▸ Work instructions: Reproduce exactly the lines of the material beneath, from the line that contains "[135,315,188,333] Make ->" to the line that contains "[134,340,403,367] ./docker-start-mongo.sh). ->", both included, and no other lines.

▸ Task data:
..........

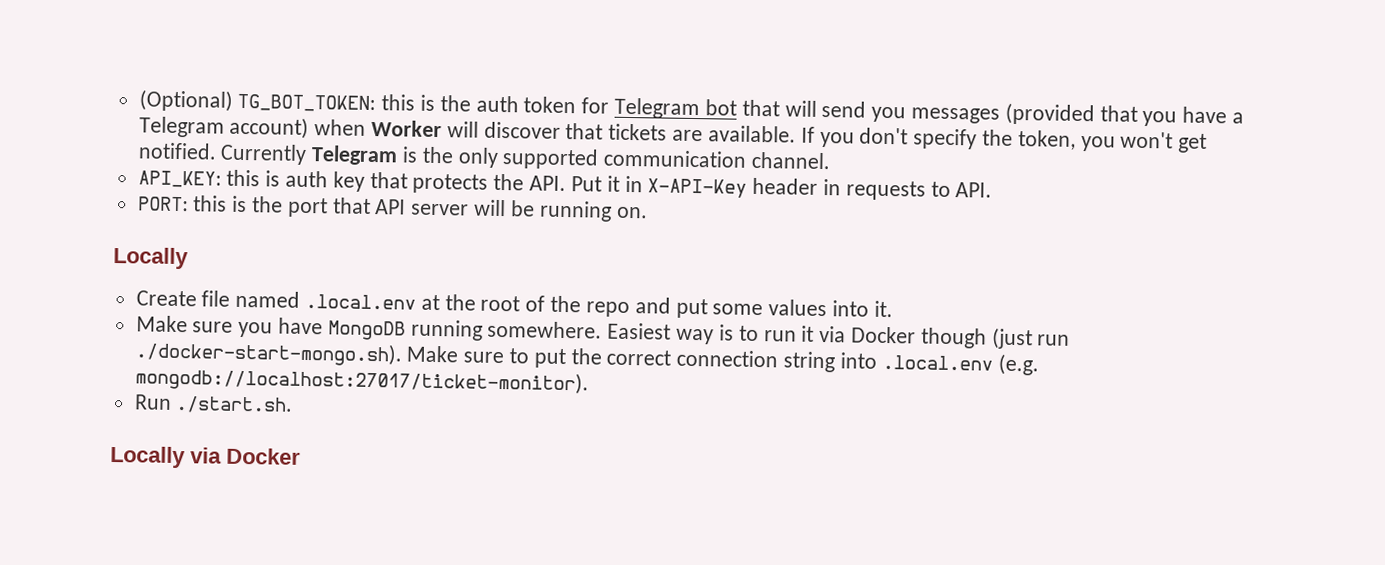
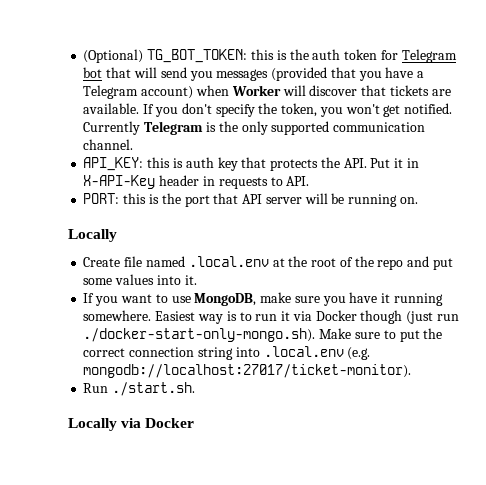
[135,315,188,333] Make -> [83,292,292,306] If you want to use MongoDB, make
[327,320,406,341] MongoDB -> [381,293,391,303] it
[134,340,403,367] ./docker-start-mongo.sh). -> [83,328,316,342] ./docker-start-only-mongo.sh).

..........

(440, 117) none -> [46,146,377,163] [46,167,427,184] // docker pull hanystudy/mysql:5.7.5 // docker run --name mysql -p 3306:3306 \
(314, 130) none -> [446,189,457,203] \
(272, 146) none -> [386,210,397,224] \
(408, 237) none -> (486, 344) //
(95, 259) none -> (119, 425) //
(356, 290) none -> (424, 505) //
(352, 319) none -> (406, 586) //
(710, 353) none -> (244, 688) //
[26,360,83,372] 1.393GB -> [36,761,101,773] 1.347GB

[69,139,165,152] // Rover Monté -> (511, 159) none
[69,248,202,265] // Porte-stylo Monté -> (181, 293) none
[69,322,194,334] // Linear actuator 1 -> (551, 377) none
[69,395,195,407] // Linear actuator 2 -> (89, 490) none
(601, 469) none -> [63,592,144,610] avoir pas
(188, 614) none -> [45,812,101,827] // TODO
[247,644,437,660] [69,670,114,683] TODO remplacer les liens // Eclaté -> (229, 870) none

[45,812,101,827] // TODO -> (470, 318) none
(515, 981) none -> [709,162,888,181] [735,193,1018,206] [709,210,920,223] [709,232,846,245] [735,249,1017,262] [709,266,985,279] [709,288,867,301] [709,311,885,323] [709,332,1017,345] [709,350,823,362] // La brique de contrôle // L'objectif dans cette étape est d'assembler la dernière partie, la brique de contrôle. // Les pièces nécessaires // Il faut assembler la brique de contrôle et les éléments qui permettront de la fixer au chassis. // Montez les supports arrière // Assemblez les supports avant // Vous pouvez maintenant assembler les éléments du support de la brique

..........

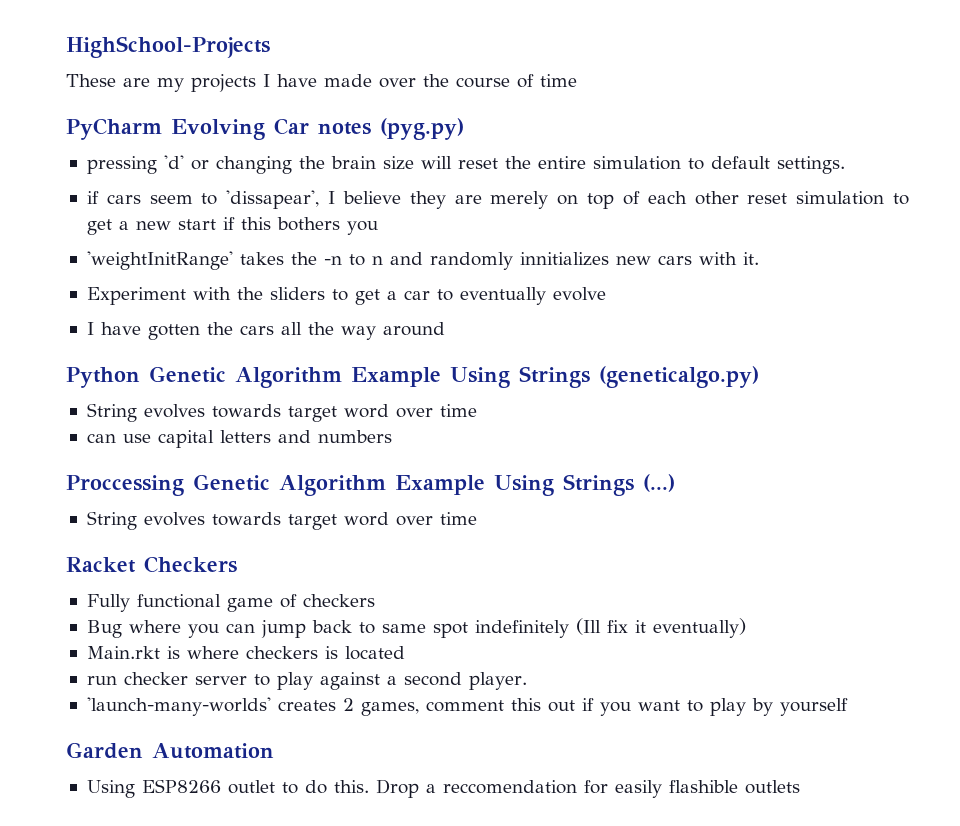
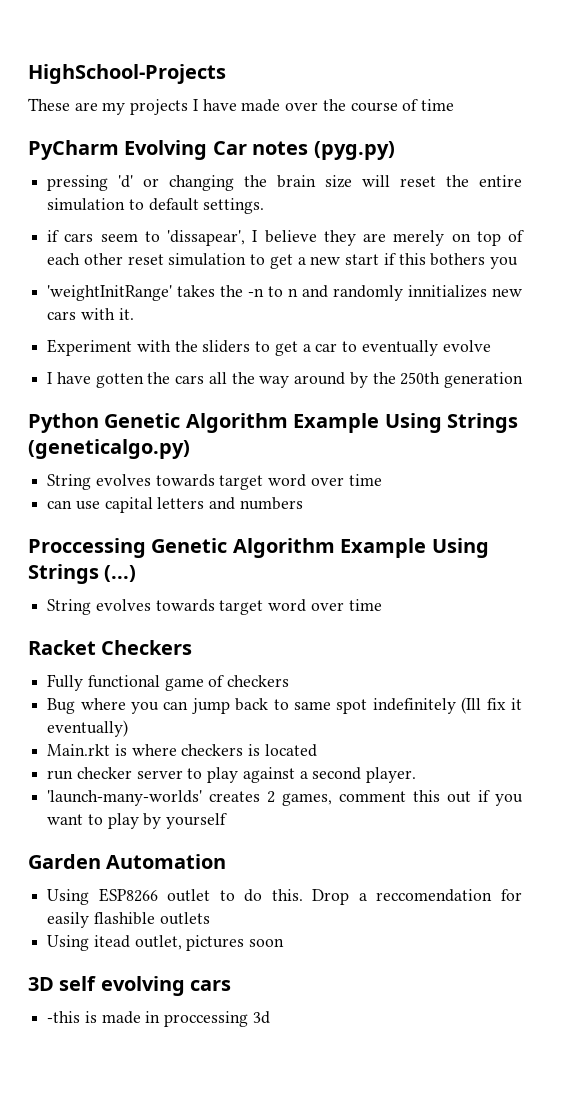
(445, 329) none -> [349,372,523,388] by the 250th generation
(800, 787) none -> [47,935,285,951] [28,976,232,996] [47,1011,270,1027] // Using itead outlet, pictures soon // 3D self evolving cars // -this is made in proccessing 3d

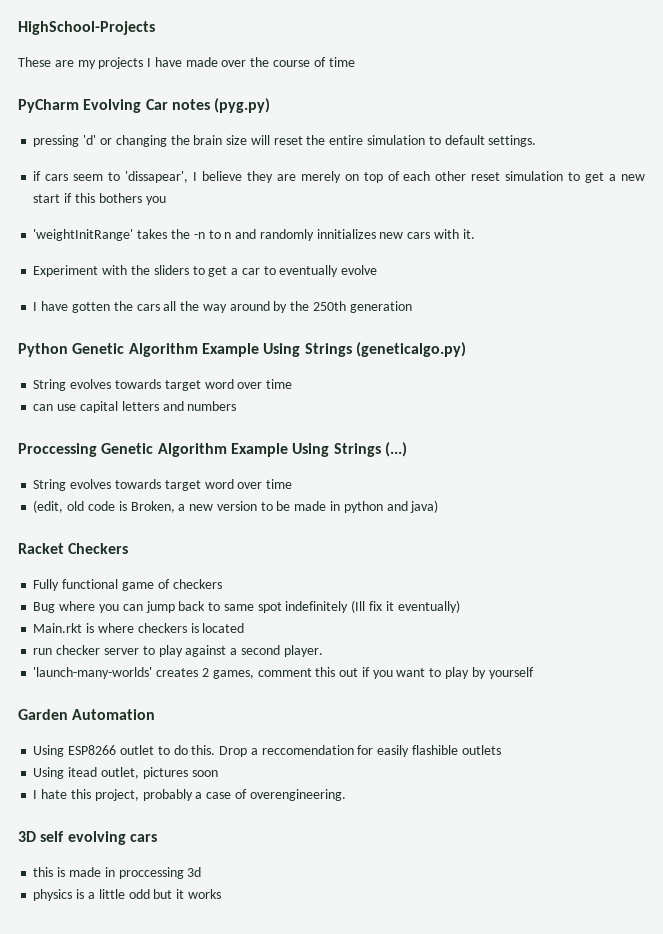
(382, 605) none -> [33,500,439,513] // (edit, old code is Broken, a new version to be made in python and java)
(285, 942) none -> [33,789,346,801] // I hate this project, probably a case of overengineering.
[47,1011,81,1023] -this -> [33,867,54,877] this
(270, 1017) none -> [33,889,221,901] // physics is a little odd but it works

..........

▸ Answer to this task:
[135,315,188,333] Make -> [83,292,292,306] If you want to use MongoDB, make
[327,320,406,341] MongoDB -> [381,293,391,303] it
[134,340,403,367] ./docker-start-mongo.sh). -> [83,328,316,342] ./docker-start-only-mongo.sh).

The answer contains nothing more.